1. Promoting Good Beginnings: Early childhood experiences in math impact future math abilities.

2. Number Concepts, Quantity, Counting, and Knowing How Many: Daily counting activities in early childhood contribute to emerging math understanding.

2.1. Quantity and the Ability to Subtilize: The ability to see and quickly recognize quantities is called subitizing. This should be practiced using basic shapes and symmetrical patterns.

2.2. Early Counting: Early counting follows a learning trajectory which outlines various levels of thinking. Children should develop verbal counting and attach meaningful quantities to each number.

2.2.1. The Development of Verbal Counting Skills: Learning the number words from one to ten can be difficult because the words are arbitrary. Once children begin to recognize a pattern in the higher numbers, counting becomes easier.

2.2.2. Meaning Attached to Counting Objects: Students may be able to count, but may still not understand that the last number said represents to total amount.

2.2.3. Thinking About Zero: The concept of zero is difficult to understand, so students must be intentionally taught what the number represents.

2.3. Numeral Writing and Recognition: Learning numerals is arbitrary and unrelated to the actual number amounts. Practicing numerals should be done in an engaging way, and be attached to the numeral names.

2.4. Counting On and Counting Back: Counting on from a particular number or counting backwards are challenging skills for students to learn. Counting on and counting back will later be related to adding and subtracting.

3. Comparing Sets: More Than, Less Than, and Equal To: Often the concept of "more than" is understood more that the concept of "less than". In the classroom, teachers should be sure to include each statements equally, and apply them to the same situations to that students create connections. Students should have opportunities to create physical representations when comparing sets.
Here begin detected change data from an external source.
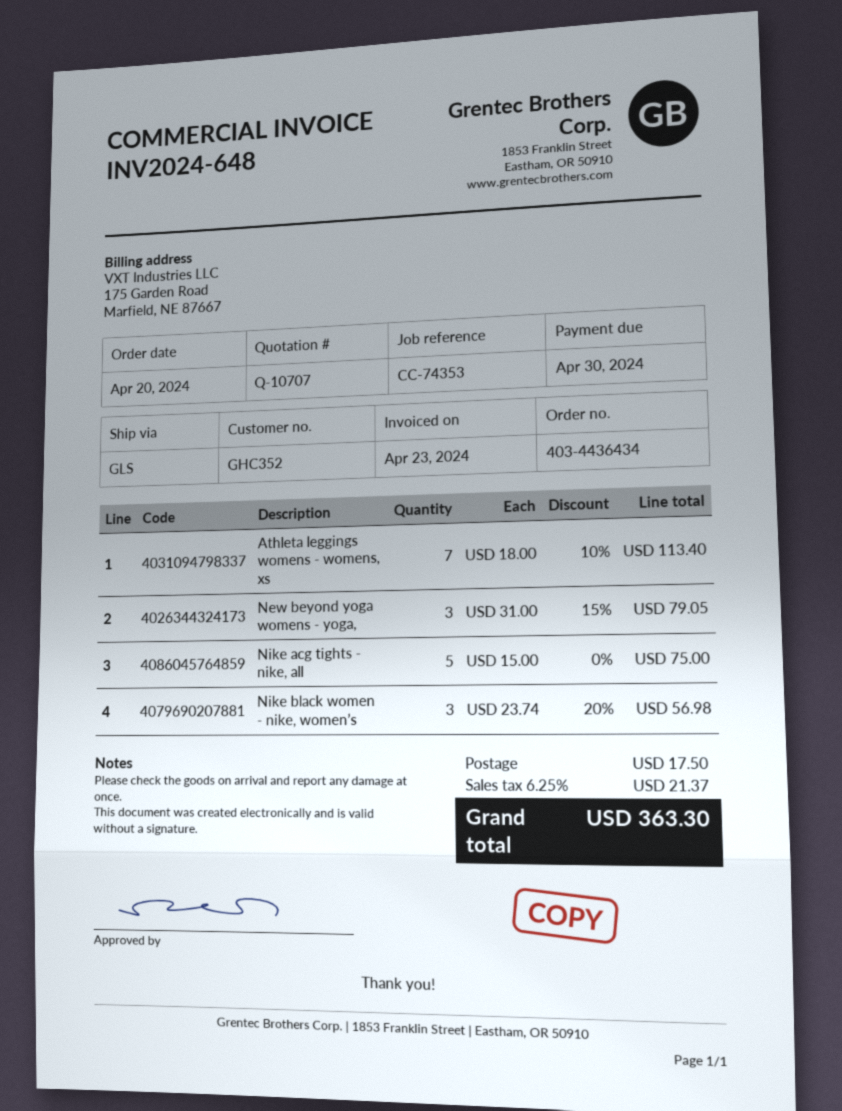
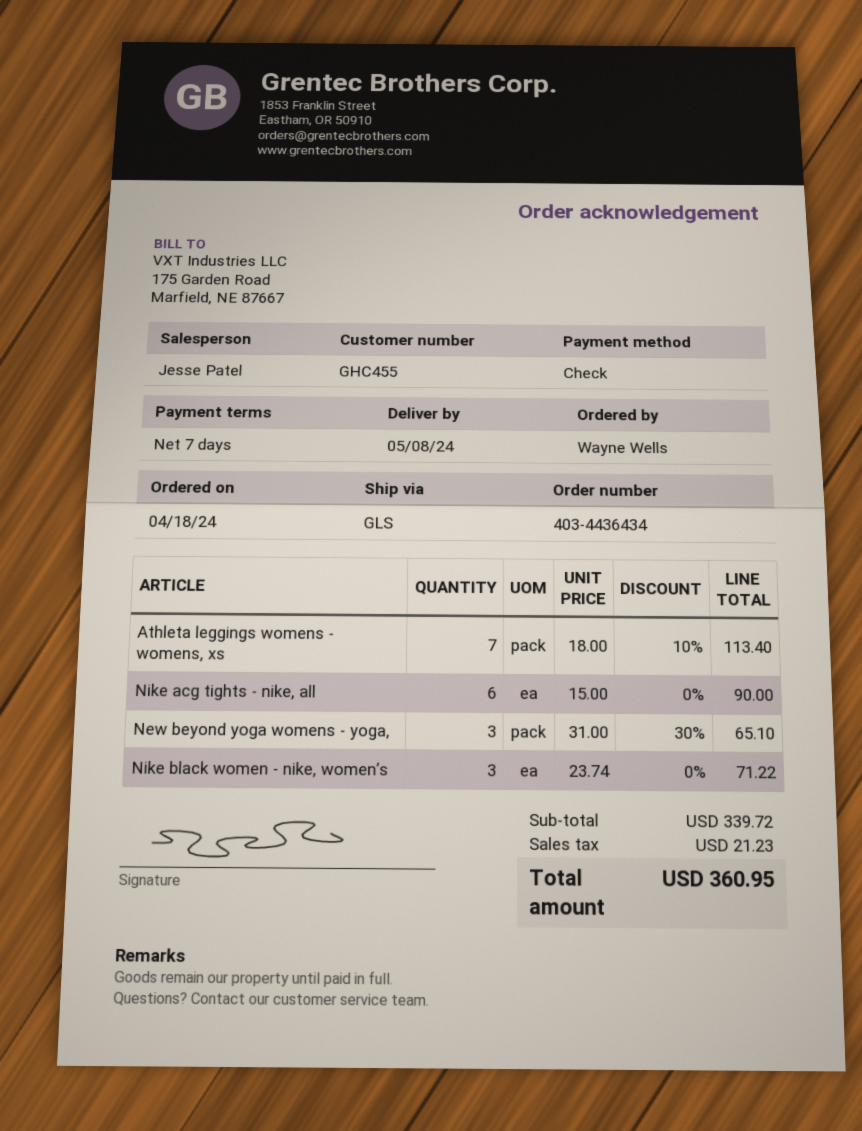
order date: 2024-04-20 -> 2024-04-18
customer number: GHC352 -> GHC455
New beyond yoga womens - yoga,: 3 x 31.00 - 15% = 79.05 -> 3 x 31.00 - 30% = 65.10
Nike acg tights - nike, all: 5 x 15.00 = 75.00 -> 6 x 15.00 = 90.00
Nike black women - nike, women’s: 3 x 23.74 - 20% = 56.98 -> 3 x 23.74 = 71.22
shipping: 17.50 -> none
tax: 21.37 -> 21.23
total: 363.30 -> 360.95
4. Early Number Sense: Number sense is the connection of real-life experiences to numbers, and using benchmarks and referents. A students numbers sense will continue to evolve over time as a by-product of learning, not direct instruction. Number sense includes, but is not limited to subtilizing, counting, and comparing quantities.

5. Relationships for Number 1 Through 10: One children meaningfully understand counting, they should be introduced to various number relationships. For example: one and two more, one and two less, benchmarks of 5 and 10, and part-part-whole relationships.
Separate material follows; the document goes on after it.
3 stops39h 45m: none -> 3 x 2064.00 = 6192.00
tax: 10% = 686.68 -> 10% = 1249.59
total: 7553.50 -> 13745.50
5.1. One and Two More, One and Two Less: When students relate numbers as "two more than" etc., they must realize that the quantity is two greater, as opposed just two counts after. This attaches the quantitative meaning to the comparison as opposed to only their places on a number line.

5.2. Anchoring Numbers to 5 and 10: It is important for students to relate number to each other, specifically 5 and 10. Younger students can begin this by representing numbers concretely on a 5 frame. Once students have experience with the 5 frame, then 10 from can be used. Students will develop anchoring skills through practice. Ten from tasks may be difficult because students must sue their working memory.

5.3. Part-Part-Whole Relationships: After students are able to count out quantities, they should be taught to understand number in parts.

5.3.1. Basic Ingredients of Part-Part-Whole Activities: When learning this strategy, students should start with small numbers, and focus on a single number for a long period of time. Students should read the parts aloud and write them down alongside completing various activities.

5.3.2. Part-Part-Whole Activities: Students can mentally or concretely build numbers out of parts, as well as reading the number sentences aloud.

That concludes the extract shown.